Stamattina, 15 settembre 2008, dopo una breve lotta contro il cancro si è spento un mito della musica: Richard Wright. Membro fondatore dei Pink Floyd, aveva abbandonato il gruppo nel 1979 in seguito ad una richiesta ufficiale di Roger Waters, bassista del gruppo, per poi tornare al suo ruolo di tastierista nel 1987. Negli oltre venti anni di attività nel gruppo inglese, ma anche nei molteplici album da solista o in collaborazione con altre band, Wright ha scritto, eseguito e cantato brani che sono entrati a far parte della storia della musica, e che hanno segnato profondamente l’evoluzione del rock mondiale.

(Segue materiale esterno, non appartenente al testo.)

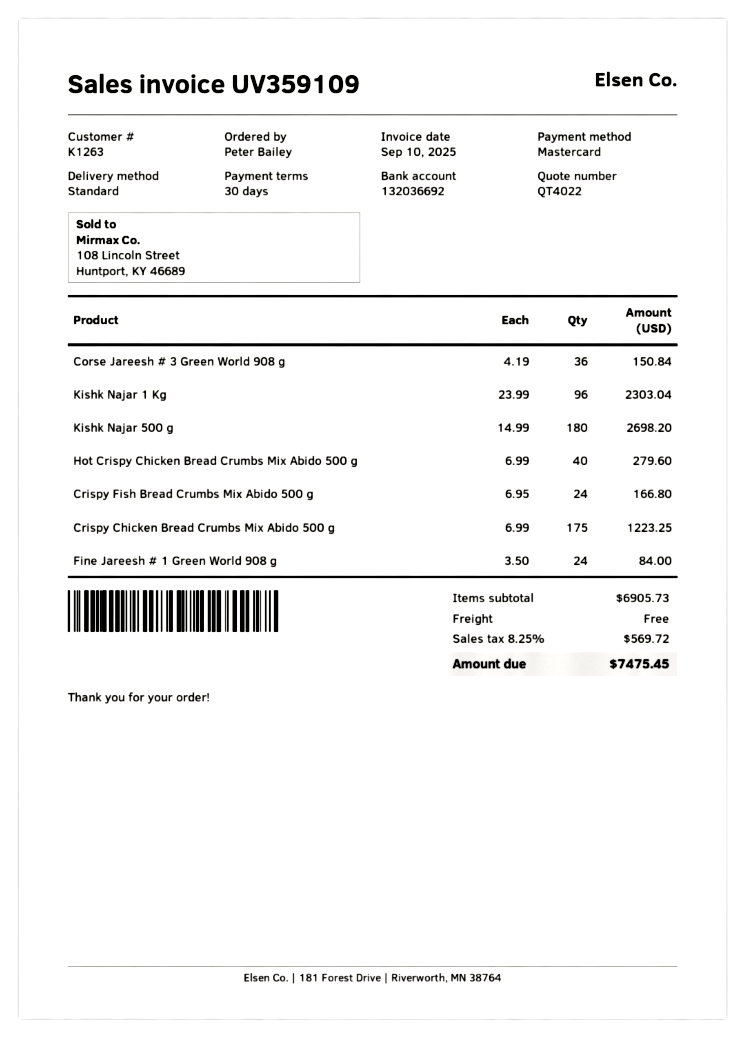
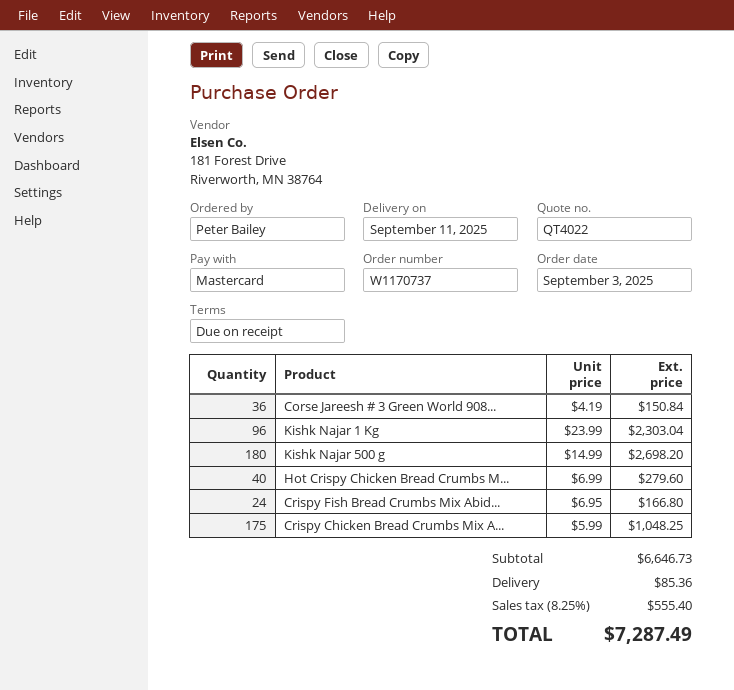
payment terms: 30 days -> on receipt
Crispy Chicken Bread Crumbs Mix Abido 500 g: 175 x 6.99 = 1223.25 -> 175 x 5.99 = 1048.25
Fine Jareesh # 1 Green World 908 g: 24 x 3.50 = 84.00 -> none
subtotal: 6905.73 -> 6646.73
shipping: 0.00 -> 85.36
tax: 8.25% = 569.72 -> 8.25% = 555.40
total: 7475.45 -> 7287.49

Sinceramente, io non sono un giornalista, né tantomeno un freddo cronista capace di scrivere un anonimo articolo sulla vita di un artista che ha accompagnato con le sue note gran parte dei miei ultimi anni. Se volete avere altre note biografiche su Wright, cercatele sul suo sito ufficiale, o su un qualsiasi altro articolo pubblicato sui giornali online. In questo momento è difficile scrivere, rimane solo la tristezza della scomparsa di una vera icona della musica. Sarebbe bello ricordarlo al piano, con i suoi capelli lunghi, mentre scrive il testo di quella che diventerà una delle sue musiche più celebri, “The Great Gig in the Sky”:
“I’m not frightened of dying, anytime will do, I don’t mind… Why should I be frightened of dying? There’s no reason for it, you gotta go sometime”.
“Non ho paura di morire, in qualsiasi momento potrebbe capitare, non mi preoccupa… Perché dovrei aver paura di morire? Non ce n’è ragione, prima o poi te ne devi andare”.